Skin Conductance Responses and Neural Activations During Fear Conditioning and Extinction Recall Across Anxiety Disorders
- PMID: 28403387
- PMCID: PMC5539837
- DOI: 10.1001/jamapsychiatry.2017.0329
Skin Conductance Responses and Neural Activations During Fear Conditioning and Extinction Recall Across Anxiety Disorders
Abstract
Importance: The fear conditioning and extinction neurocircuitry has been extensively studied in healthy and clinical populations, with a particular focus on posttraumatic stress disorder. Despite significant overlap of symptoms between posttraumatic stress disorder and anxiety disorders, the latter has received less attention. Given that dysregulated fear levels characterize anxiety disorders, examining the neural correlates of fear and extinction learning may shed light on the pathogenesis of underlying anxiety disorders.
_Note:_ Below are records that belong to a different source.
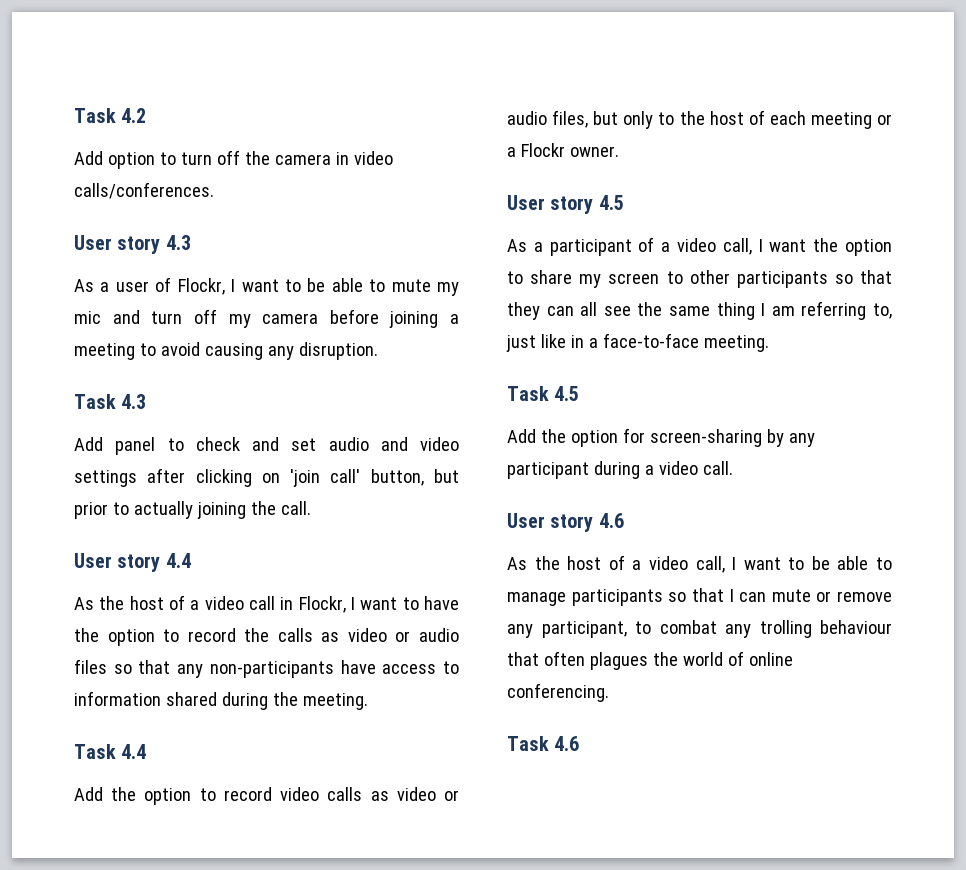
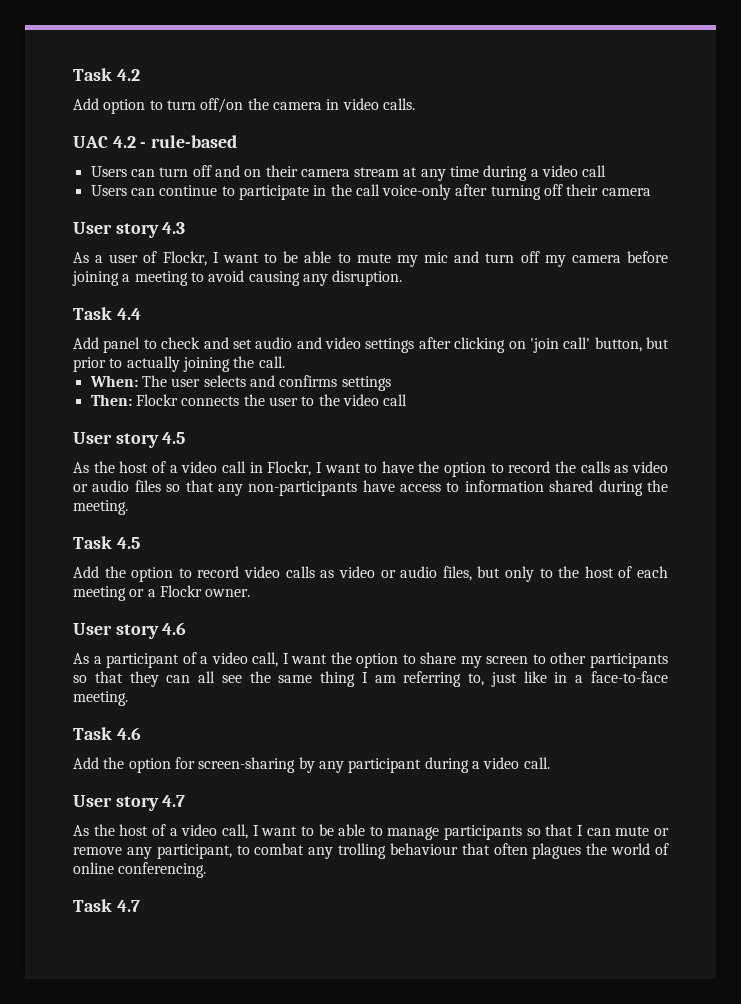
[216,150,240,165] off -> [200,98,244,113] off/on
[74,182,214,199] calls/conferences. -> [382,98,415,110] [73,135,238,148] [90,165,607,181] [90,184,651,200] calls. // UAC 4.2 - rule-based // Users can turn off and on their camera stream at any time during a video call // Users can continue to participate in the call voice-only after turning off their camera
[121,394,147,409] 4.3 -> [116,308,141,320] 4.4
[74,553,191,572] // User story 4.4 -> [89,375,391,391] [90,394,408,406] [73,432,186,448] // When: The user selects and confirms settings // Then: Flockr connects the user to the video call // User story 4.5
[121,744,147,759] 4.4 -> [116,537,140,549] 4.5
[598,195,624,210] 4.5 -> [162,622,187,635] 4.6
[554,386,580,401] 4.5 -> [116,727,141,740] 4.6
[598,513,624,528] 4.6 -> [162,795,186,807] 4.7
[554,736,580,751] 4.6 -> [116,900,140,912] 4.7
Objectives: To investigate the psychophysiological and neural correlates of fear conditioning and extinction recall in anxiety disorders and to document how these features differ as a function of multiple diagnoses or anxiety severity.
Design, setting, and participants: This investigation was a cross-sectional, case-control, functional magnetic resonance imaging study at an academic medical center. Participants were healthy controls and individuals with at least 1 of the following anxiety disorders: generalized anxiety disorder, social anxiety disorder, specific phobia, and panic disorder. The study dates were between March 2013 and May 2015.
Exposures: Two-day fear conditioning and extinction paradigm.
Main outcomes and measures: Skin conductance responses, blood oxygenation level-dependent responses, trait anxiety scores from the State Trait Anxiety Inventory-Trait Form, and functional connectivity.
Results: This study included 21 healthy controls (10 women) and 61 individuals with anxiety disorders (36 women). P values reported for the neuroimaging results are all familywise error corrected. Skin conductance responses during extinction recall did not differ between individuals with anxiety disorders and healthy controls (ηp2 = 0.001, P = .79), where ηp2 is partial eta squared. The anxiety group had lower activation of the ventromedial prefrontal cortex (vmPFC) during extinction recall (ηp2 = 0.178, P = .02). A similar hypoactive pattern was found during early conditioning (ηp2 = 0.106, P = .009). The vmPFC hypoactivation was associated with anxiety symptom severity (r = -0.420, P = .01 for conditioning and r = -0.464, P = .004 for extinction recall) and the number of co-occuring anxiety disorders diagnosed (ηp2 = 0.137, P = .009 for conditioning and ηp2 = 0.227, P = .004 for extinction recall). Psychophysiological interaction analyses revealed that the fear network connectivity differed between healthy controls and the anxiety group during fear learning (ηp2 range between 0.088 and 0.176 and P range between 0.02 and 0.003) and extinction recall (ηp2 range between 0.111 and 0.235 and P range between 0.02 and 0.002).
Conclusions and relevance: Despite no skin conductance response group differences during extinction recall, brain activation patterns between anxious and healthy individuals differed. These findings encourage future studies to examine the conditions longitudinally and in the context of treatment trials to improve and guide therapeutics via advanced neurobiological understanding of each disorder.